• **YOUR OBJECTIVE**: Beginning with the line that holds "text: 8 004" and finishing with the line that holds "text: 140 000", repeat the listing exactly, leaving every picture out.

• **EXTRACTED ENTRIES**:
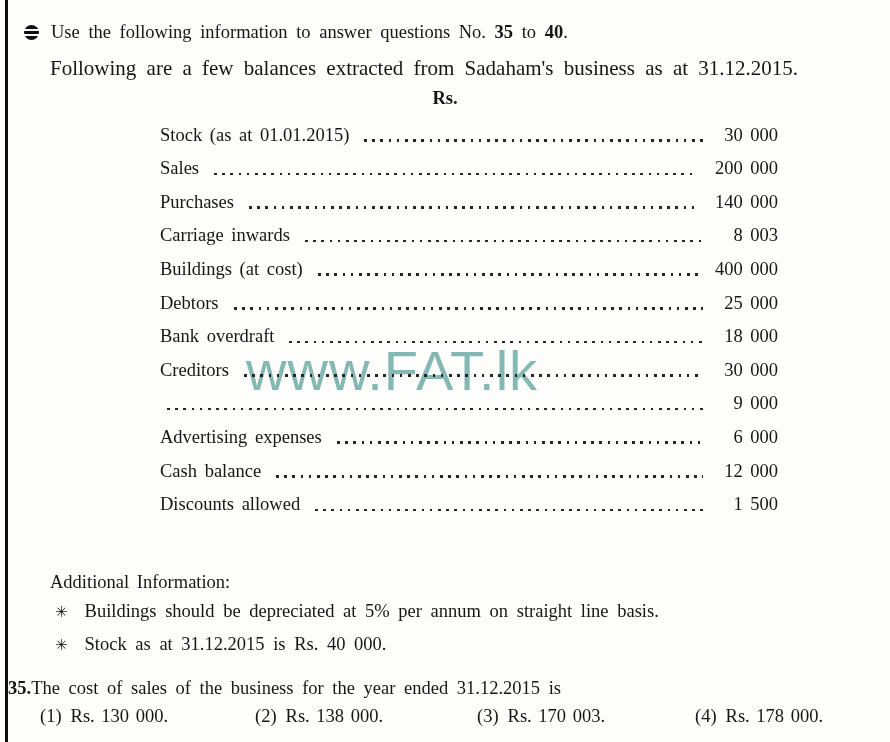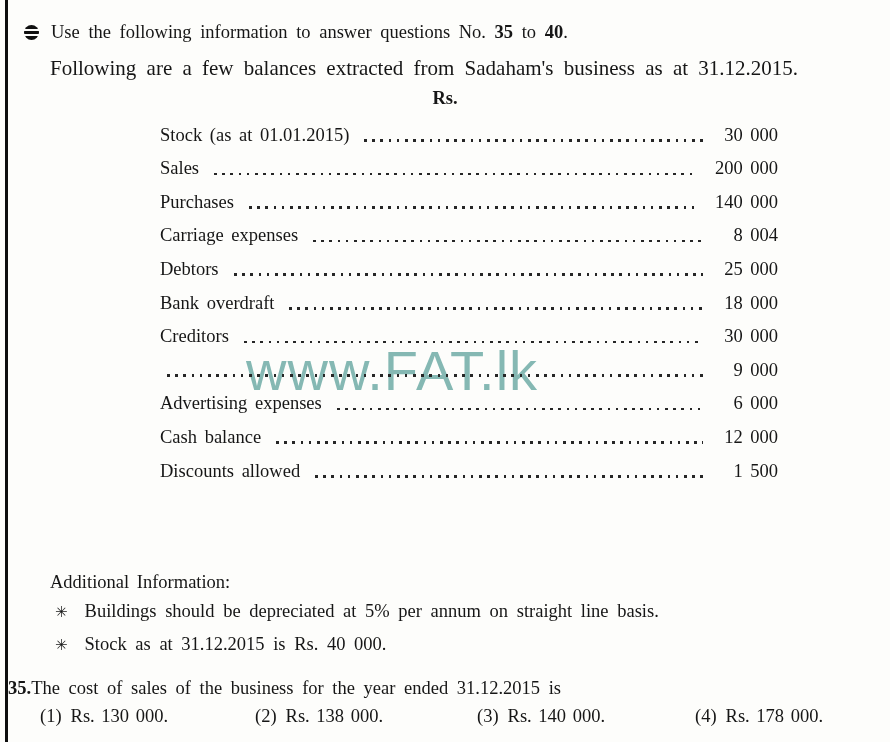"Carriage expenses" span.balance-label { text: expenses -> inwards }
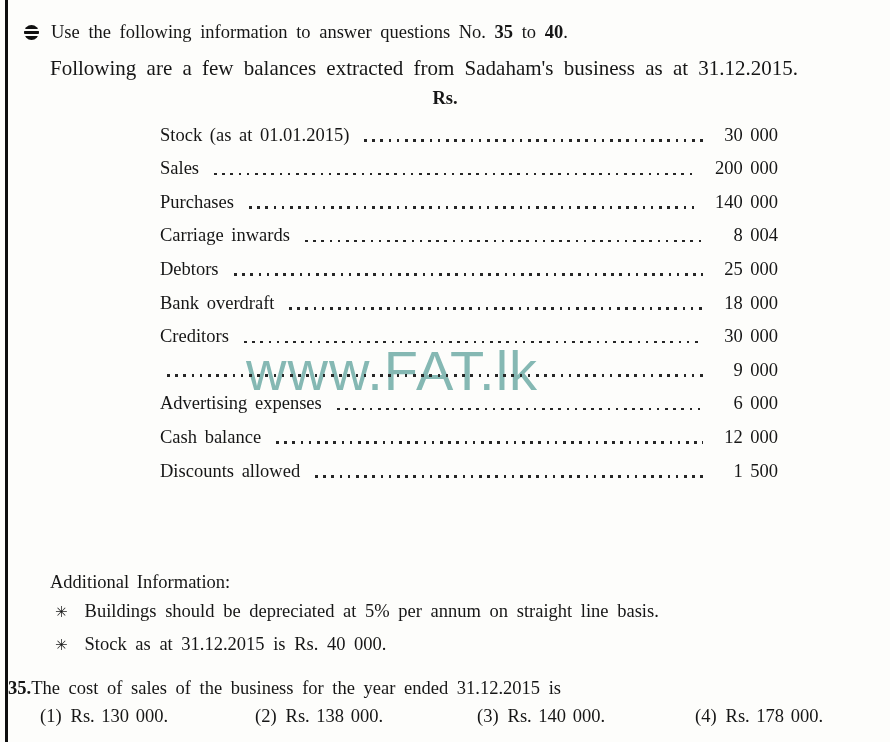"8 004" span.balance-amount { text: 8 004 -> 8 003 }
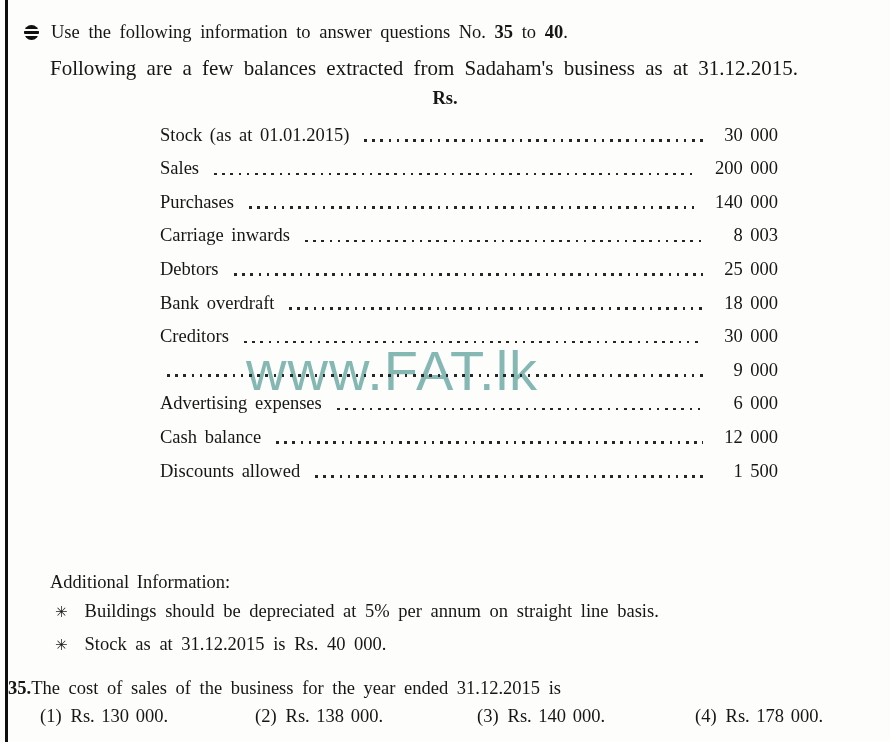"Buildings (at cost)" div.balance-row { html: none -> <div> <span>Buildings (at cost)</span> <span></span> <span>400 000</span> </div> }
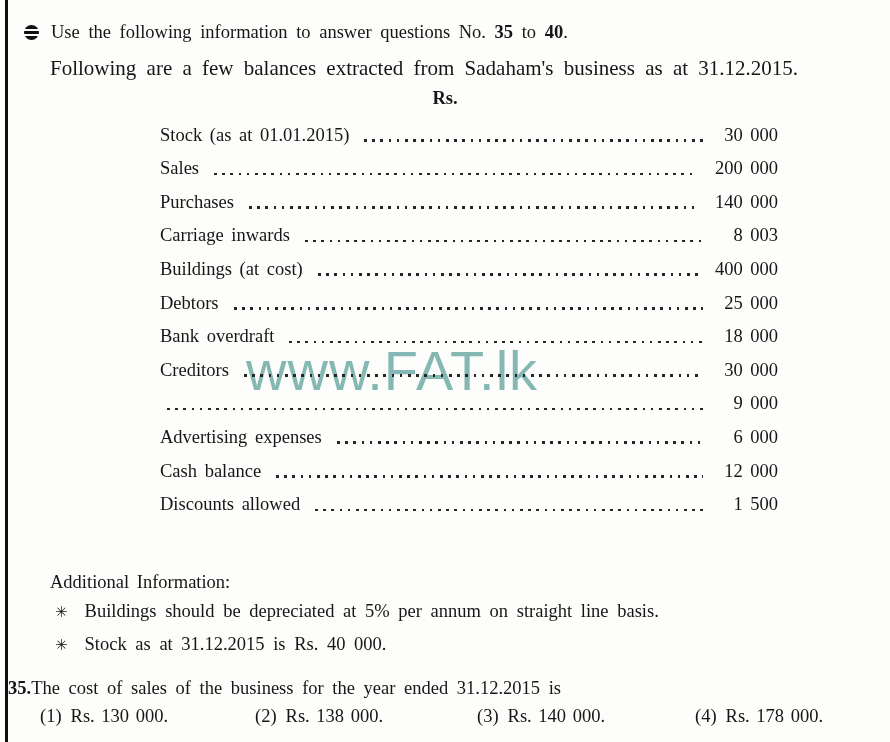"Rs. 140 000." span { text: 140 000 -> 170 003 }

---

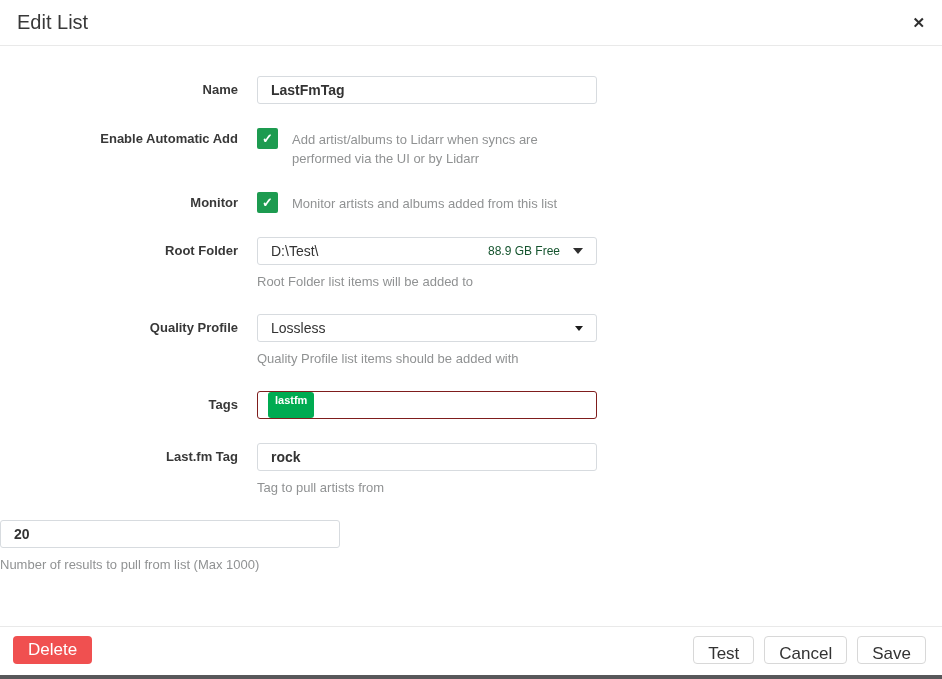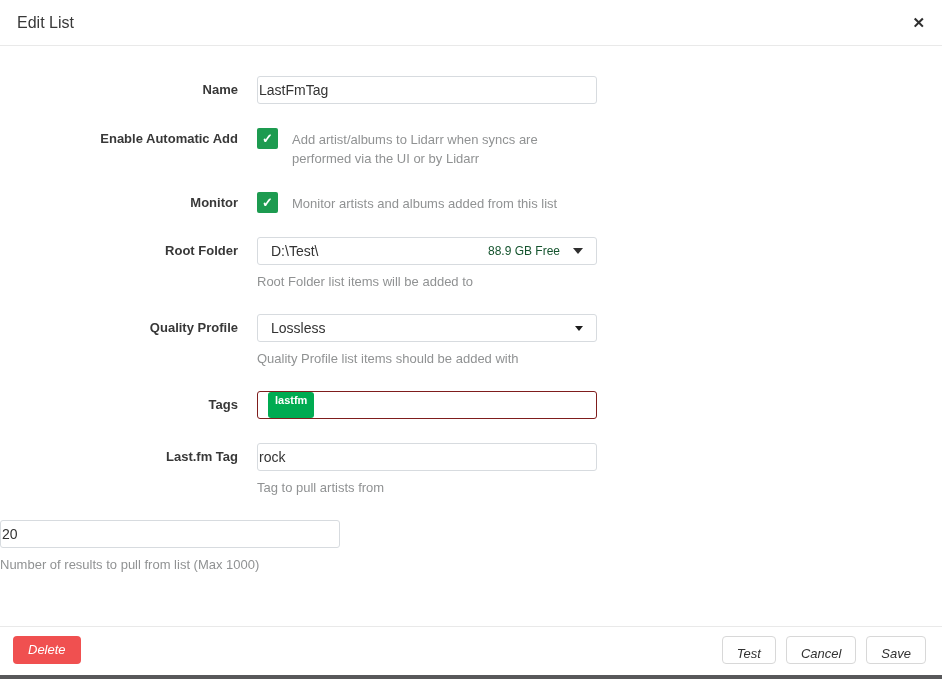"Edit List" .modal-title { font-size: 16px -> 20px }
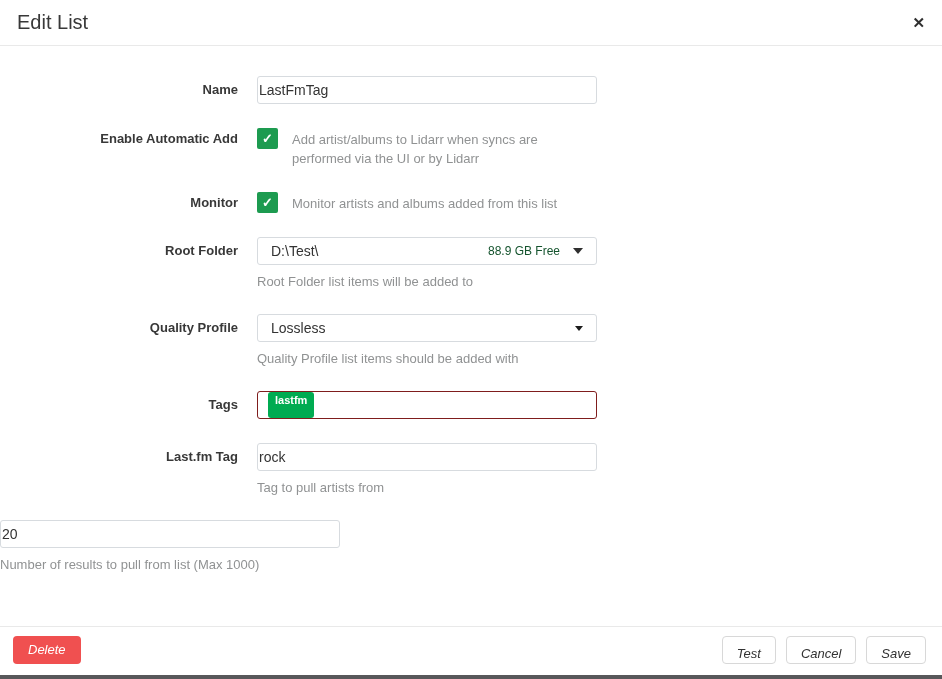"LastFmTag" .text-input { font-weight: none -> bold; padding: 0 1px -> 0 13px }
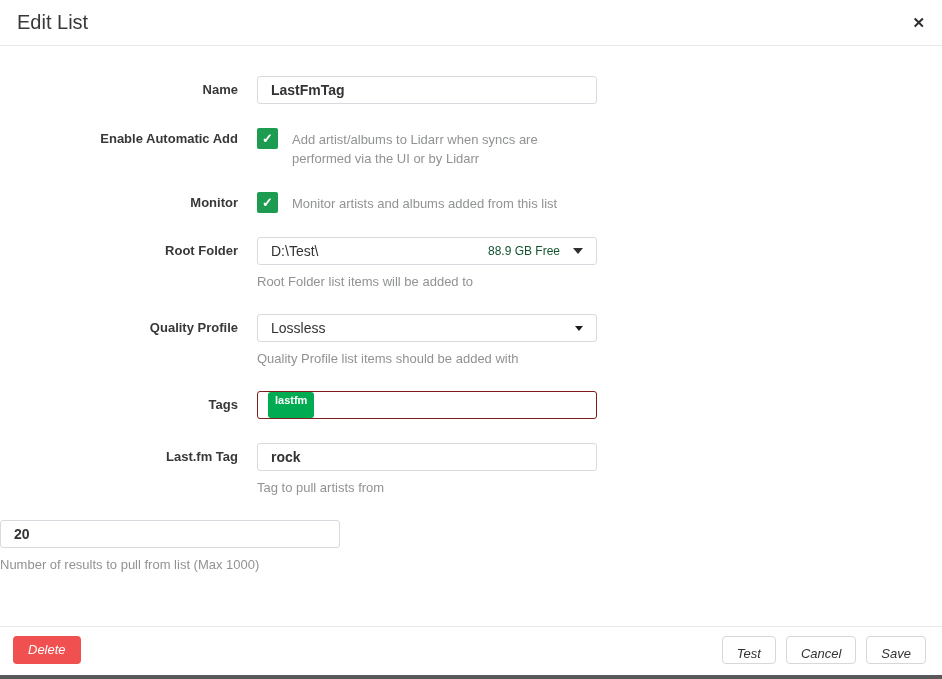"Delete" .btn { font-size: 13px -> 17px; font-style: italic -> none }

• **OUTPUT FOR THIS TASK**:
"8 004" span.balance-amount { text: 8 004 -> 8 003 }
"Buildings (at cost)" div.balance-row { html: none -> <div> <span>Buildings (at cost)</span> <span></span> <span>400 000</span> </div> }
"Rs. 140 000." span { text: 140 000 -> 170 003 }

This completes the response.